Read More: Ann Coulter Is a Human Being

In their videos, Diamond and Silk (Rochelle Richardson) list the ways Republicans and Democrats have failed black voters. In a video from November 2015, Diamond attacks Hillary Clinton's support of the 1994 Violent Crime Control and Law Enforcement Act, which created harsher sentences, encouraged incarceration, and funded construction for privately owned prisons. According to a recent article by Michelle Alexander in The Nation, President Bill Clinton "championed" the $30-billion bill, creating a three-strikes policy that forced some three-time offenders to serve life sentences. Hillary has promised to overturn much of her husband's bill, but in this Diamond and Silk accuse her of "pander[ing]" to black voters, saying in the video that Hillary's "two biggest donors" are "two prison corporations." (In February 2016, Politico's Josh Gerstein uncovered an $8,600 donation to a women's prison charity in a Clinton FEC filing from late 2015. Although the campaign said it would decline donations from prison lobbies, it has still taken funds from a man who was registered as a lobbyist for a for-profit prison company until recently.) "If Bill Clinton can do mass incarceration, we can do mass deportation," Diamond says.

Advertisement

If Trump wins, art historian and feminist cultural critic Camille Paglia believes the video will "go down in history as 'the shot heard round the world.'" Writing about the video in Salon, Paglia highlights how Trump has transcended pundits' expectations with his "fearless candor and brash energy." "[Diamond and Silk's] fiery endorsement blew me away because it demonstrated how Trump was directly engaging with a diverse coalition in ways that the mainstream media had completely missed," she writes.

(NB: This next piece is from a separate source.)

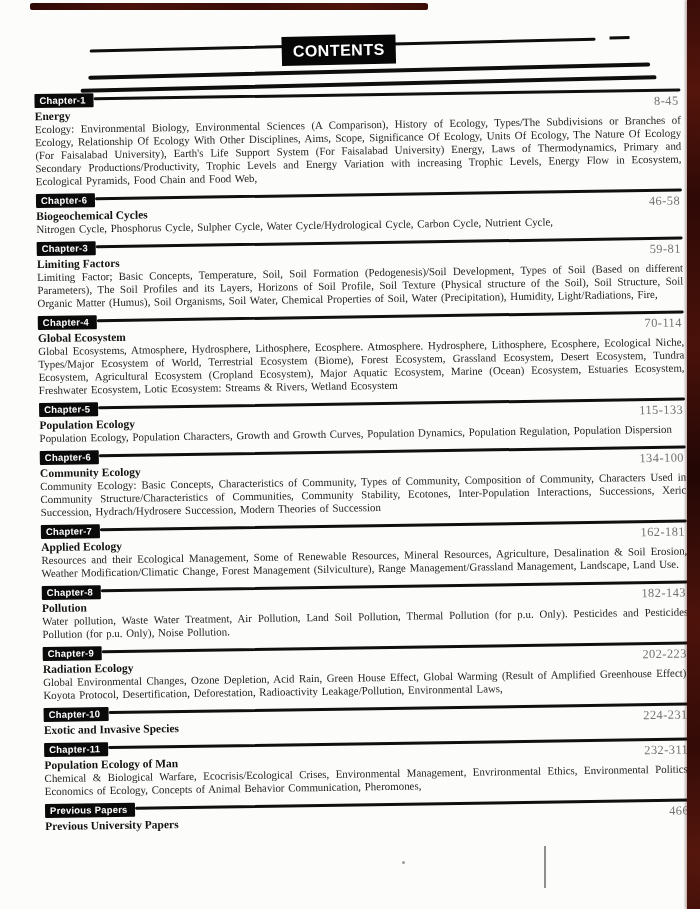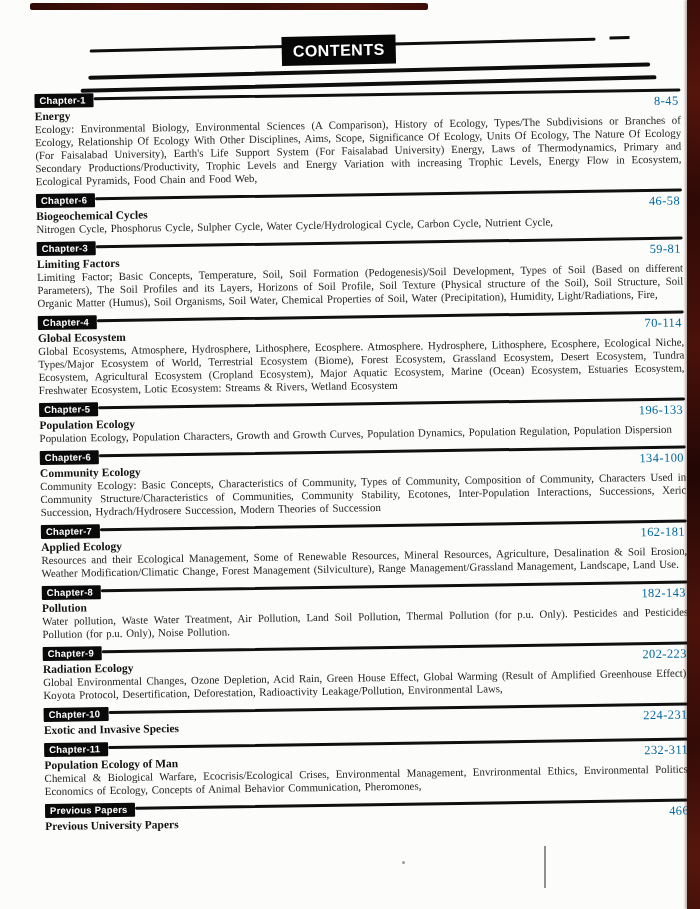"8-45" .ch-pages { color: #0369a1 -> #737373 }
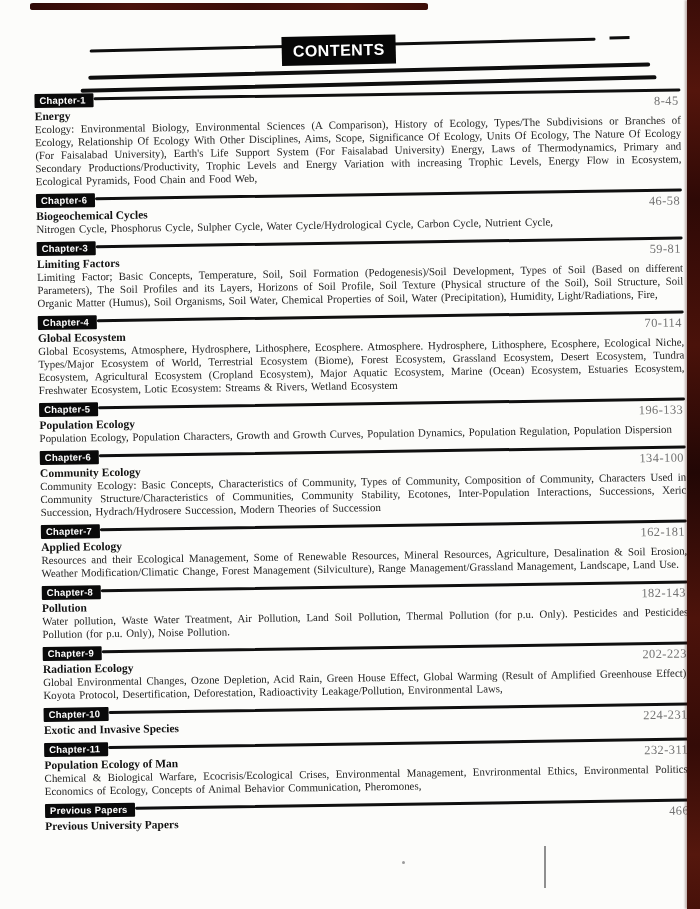"196-133" span.ch-pages { text: 196-133 -> 115-133 }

According Neil Irwin and Josh Katz in the New York Times, Trump fares best in areas where a relatively large percentage of white Americans did not graduate from high school. "The analysis shows that Trump counties are places where white identity mixes with long-simmering economic dysfunctions," they write. But their study also notes that "the places where Trump has done well cut across many of the usual fault lines of American politics—North and South, liberal and conservative, rural and suburban." I had the chance to meet many of Trump's supporters at this year's Conservative Political Action Conference (CPAC) in National Harbor, Maryland, and it was clear that the women who support Trump privilege his stance on issues like immigration and his hawkish foreign policy over his views on abortion or the death penalty.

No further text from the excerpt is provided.